A better understanding of molecular biology underlying human fertility plays a crucial role in enriching the knowledge in reproductive physiology and pathology. By unraveling the intricate mechanisms involved in fertility, researchers and healthcare professionals can develop more effective strategies for diagnosing, treating, and managing infertility [12,13,14]. Human GCs primarily rely on mitochondrial oxidative phosphorylation and glycolysis for energy production. In this study, we compared the characteristics of clinical IVF cycles between patients with and without PCOS. Consistent with the characteristics of PCO, the results showed that the body mass index, basal LH, T, and fasting blood glucose (FGB) levels in the PCOS group were higher than those in the non-PCOS group, whereas the FSH levels were lower. Furthermore, the mRNA levels of GLUT1/LDHA/PFKP in GCs were significantly downregulated, and the levels of MMPs and mtDNA were decreased, suggesting that mitochondria and glycolysis jointly participate in the energy metabolism of PCOS ovarian GCs. In addition, the GCs’ mitochondrial function in the PCOS group decreased compared with that in the non-PCOS group. In the PCOS group, the levels of MMP, ATP, and mtDNA decreased significantly, whereas the level of ROS increased significantly. These findings indicate that mitochondrial respiration and glycolysis both contribute to the energy metabolism of GCs. Mitochondrial dysfunction accompanied by abnormal glycolysis was observed in PCOS patients. The source of excessive ROS generation in PCOS might be impaired mitochondrial function. In addition, GCs derive their energy from mitochondrial respiration and glycolysis. Mitochondrial dysfunction accompanied by abnormal glycolysis in GCs during the development of follicles might be correlated with the low oocyte competence of PCOS.
PCOS is one of the most prevalent endocrine diseases in women of childbearing age and has a significant impact on reproductive function.

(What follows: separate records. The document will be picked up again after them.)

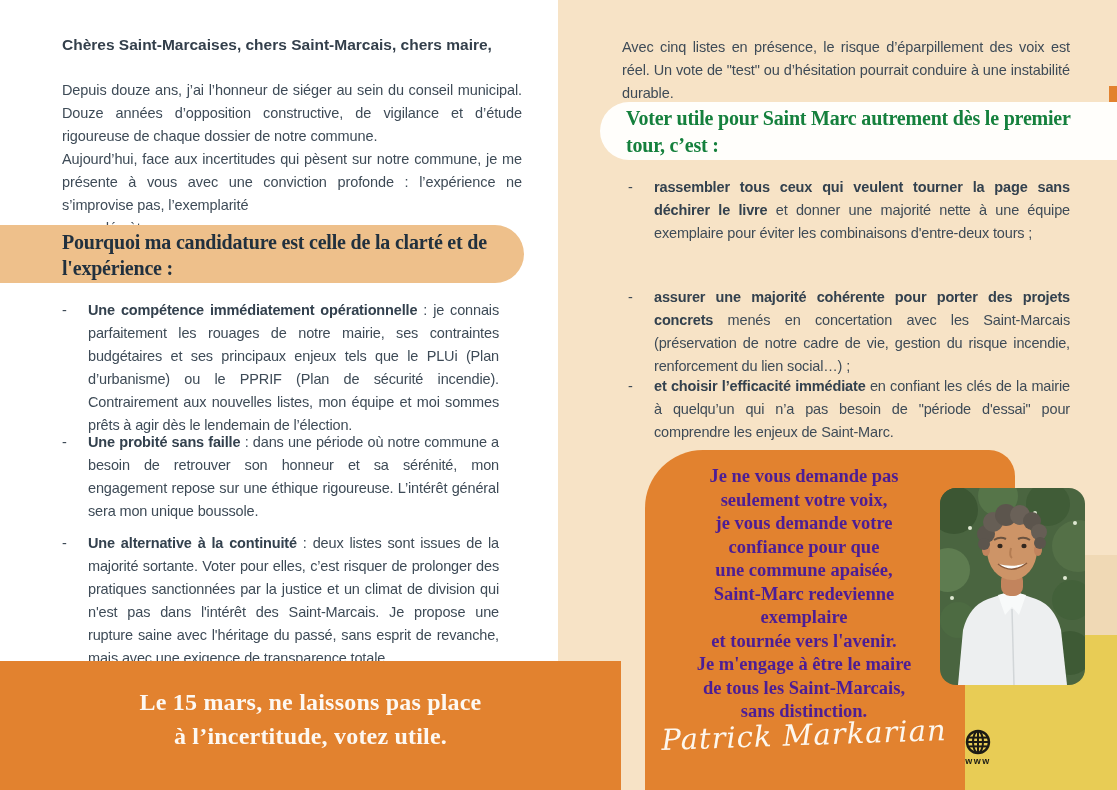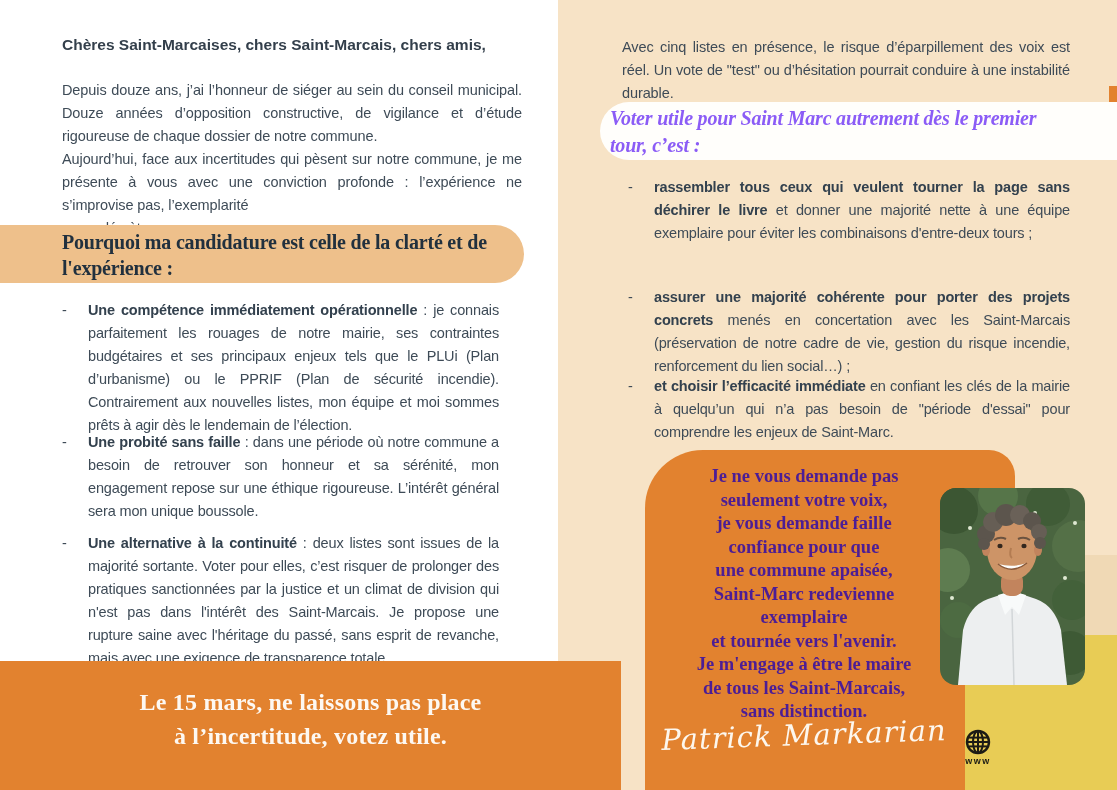--- a/index.html
+++ b/index.html
@@ -22,21 +22,21 @@
   .bd{font-weight:bold;color:#33414e;}
   .lb1{top:299px;} .lb2{top:431px;} .lb3{top:532px;}
   .banner{position:absolute;left:0;top:661px;width:621px;height:129px;background:#e2822f;
           text-align:center;padding-top:24px;box-sizing:border-box;}
   .bline{font-weight:bold;font-size:24px;line-height:34px;color:#fdf8f2;letter-spacing:0.2px;}
 
   
   .orange-mark{position:absolute;left:1109px;top:86px;width:8px;height:19px;background:#e2822f;}
   .r-intro{position:absolute;left:622px;top:36px;width:448px;font-size:14.5px;line-height:23px;letter-spacing:-0.1px;}
   .white-band{position:absolute;left:600px;top:102px;width:517px;height:58px;background:#fffefb;border-radius:30px 0 0 30px;}
-  .wb-title{position:absolute;left:10px;top:3px;width:462px;font-weight:bold;font-size:20px;line-height:26.5px;color:#8b5cf6;letter-spacing:-0.2px;font-style:italic;}
+  .wb-title{position:absolute;left:26px;top:3px;width:462px;font-weight:bold;font-size:20px;line-height:26.5px;color:#15803d;letter-spacing:-0.2px;}
   .rbullet{position:absolute;left:628px;width:442px;display:flex;font-size:14.5px;line-height:23px;letter-spacing:-0.15px;}
   .rb1{top:176px;} .rb2{top:286px;} .rb3{top:375px;}
 
   .beige-square{position:absolute;left:1040px;top:555px;width:77px;height:83px;background:#f0d9b5;}
   .pledge-card{position:absolute;left:645px;top:450px;width:370px;height:340px;background:#e2822f;border-radius:58px 26px 0 0;}
   .pledge{position:absolute;left:8px;top:15px;width:302px;text-align:center;font-weight:bold;
           font-size:18.5px;line-height:23.5px;color:#4c1d95;}
   .signature{position:absolute;left:0px;top:268px;width:318px;text-align:center;color:#fdf7ee;
              font-family:"DejaVu Serif","Liberation Serif",serif;font-style:italic;font-size:29px;
              transform:rotate(-2deg);letter-spacing:1px;}
@@ -48,21 +48,21 @@
   .ic-fb{font-family:"Liberation Sans","DejaVu Sans",sans-serif;font-weight:bold;font-size:36px;line-height:32px;color:#1c1b15;margin-top:0px;}
   .photo{position:absolute;left:940px;top:488px;width:145px;height:197px;border-radius:16px;overflow:hidden;}
 </style>
 </head>
 <body>
 
 <div class="page">
 
   <div class="right-col"></div>
 
-  <div class="greeting">Chères Saint-Marcaises, chers Saint-Marcais, chers amis,</div>
+  <div class="greeting">Chères Saint-Marcaises, chers Saint-Marcais, chers maire,</div>
 
   <div class="intro">
     <div class="jt">Depuis douze ans, j’ai l’honneur de siéger au sein du conseil municipal. Douze années d’opposition constructive, de vigilance et d’étude rigoureuse de chaque dossier de notre commune.</div>
     <div class="jt">Aujourd’hui, face aux incertitudes qui pèsent sur notre commune, je me présente à vous avec une conviction profonde : l’expérience ne s’improvise pas, l’exemplarité</div>
     <div>ne se décrète pas.</div>
   </div>
 
   <div class="tan-band">
     <div class="tan-title serif">Pourquoi ma candidature est celle de la clarté et de l'expérience :</div>
   </div>
@@ -105,21 +105,21 @@
     <span class="dash">-</span>
     <span class="btext jt"><b class="bd">et choisir l’efficacité immédiate</b><span> en confiant les clés de la mairie à quelqu’un qui n’a pas besoin de "période d'essai" pour comprendre les enjeux de Saint-Marc.</span></span>
   </div>
 
   <div class="beige-square"></div>
 
   <div class="pledge-card">
     <div class="pledge serif">
       <div>Je ne vous demande pas</div>
       <div>seulement votre voix,</div>
-      <div>je vous demande faille</div>
+      <div>je vous demande votre</div>
       <div>confiance pour que</div>
       <div>une commune apaisée,</div>
       <div>Saint-Marc redevienne</div>
       <div>exemplaire</div>
       <div>et tournée vers l'avenir.</div>
       <div>Je m'engage à être le maire</div>
       <div>de tous les Saint-Marcais,</div>
       <div>sans distinction.</div>
     </div>
     <div class="signature">Patrick Markarian</div>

Persistent follicular development and maturation disorders in the ovaries characterize this condition. Previous studies have shown that the oocytes collected from patients with PCOS undergoing IVF-ET are frequently of low quality, and the pregnancy outcomes are not optimal [9,10,11]. The cause of PCOS follicular maturation disorder and low oocyte development competence has not been fully understood. The potential responsible factors include nutrition, hormonal regulation, and environmental influence . GC dysfunction and metabolic disorders have been shown to contribute to abnormal folliculogenesis in PCOS [16, 17]. In the present study, we showed that mitochondrial function significantly declined and was accompanied by increased ROS production in the GCs of patients with PCOS .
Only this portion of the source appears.